Work item:
Sort through the listing below and keep each line with the word "items". Copy those.

Input material:
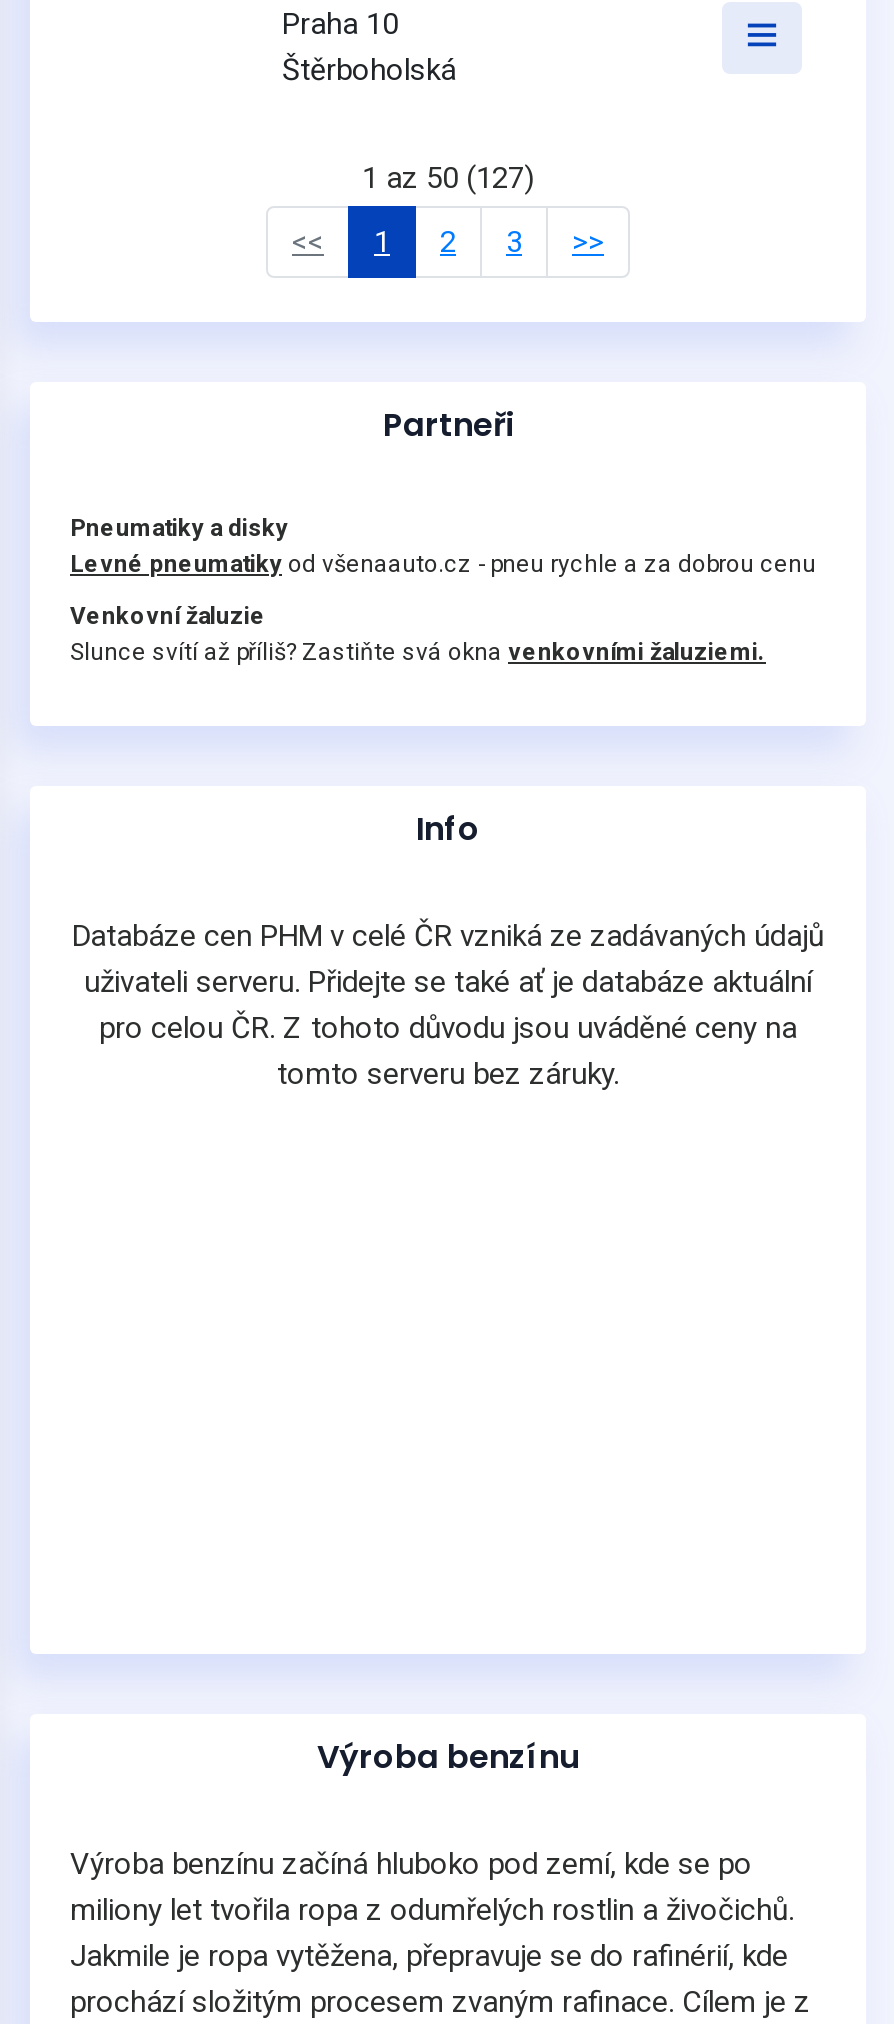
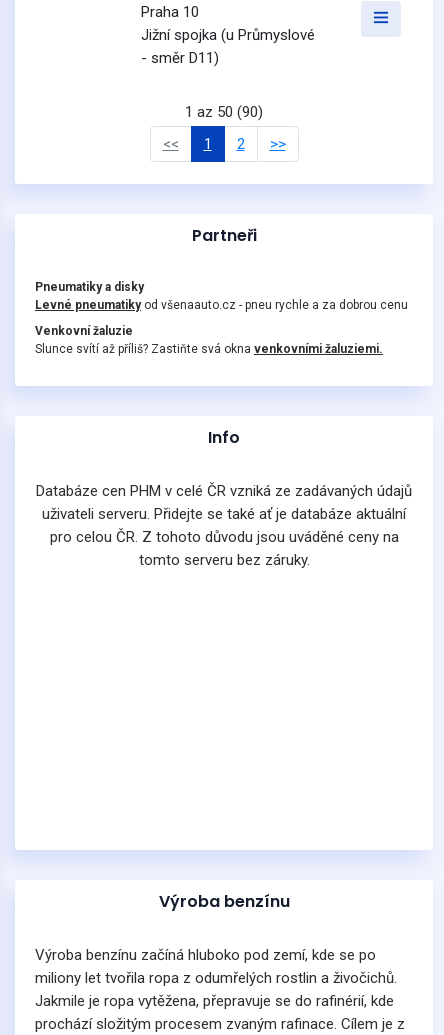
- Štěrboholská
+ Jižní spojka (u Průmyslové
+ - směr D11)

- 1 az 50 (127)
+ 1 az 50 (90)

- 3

* * *

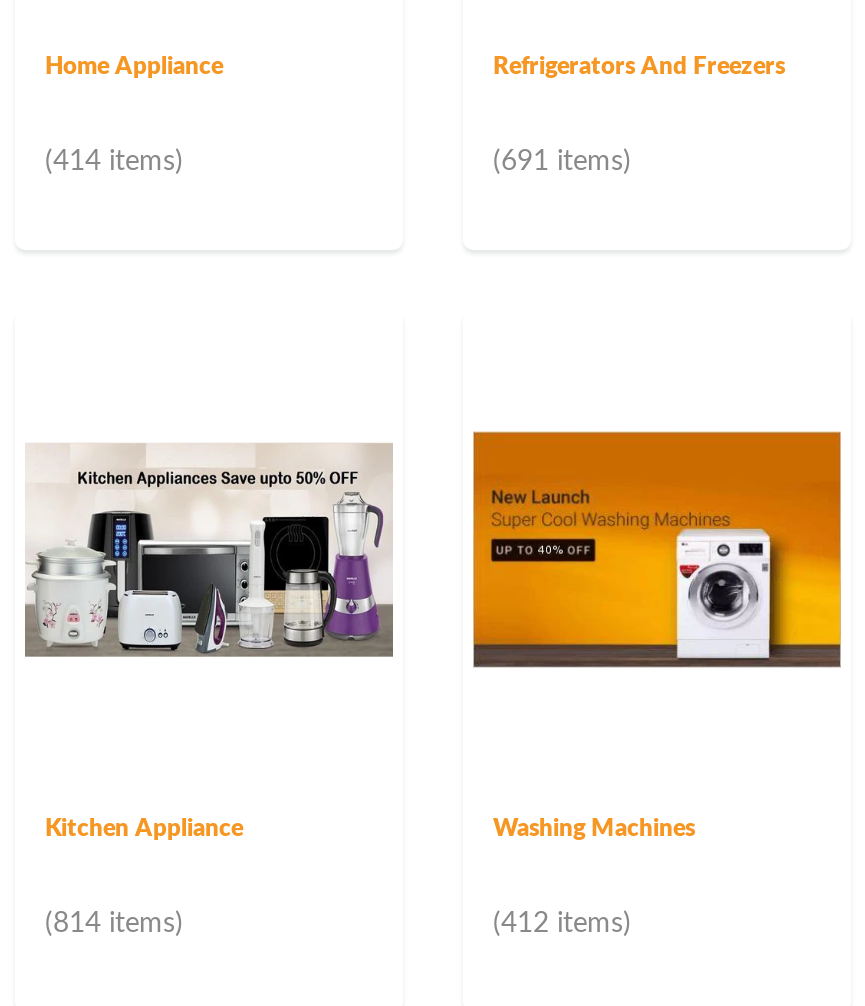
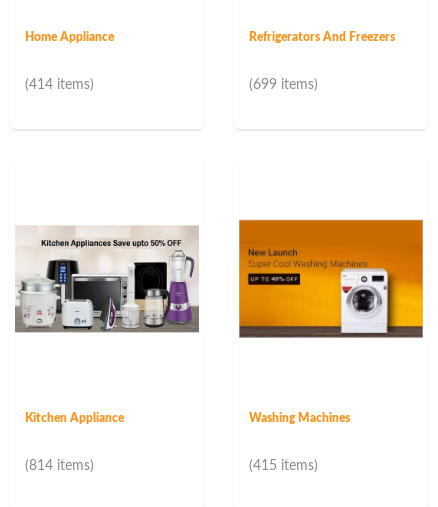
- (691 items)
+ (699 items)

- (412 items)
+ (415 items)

Answer box:
- (691 items)
+ (699 items)
- (412 items)
+ (415 items)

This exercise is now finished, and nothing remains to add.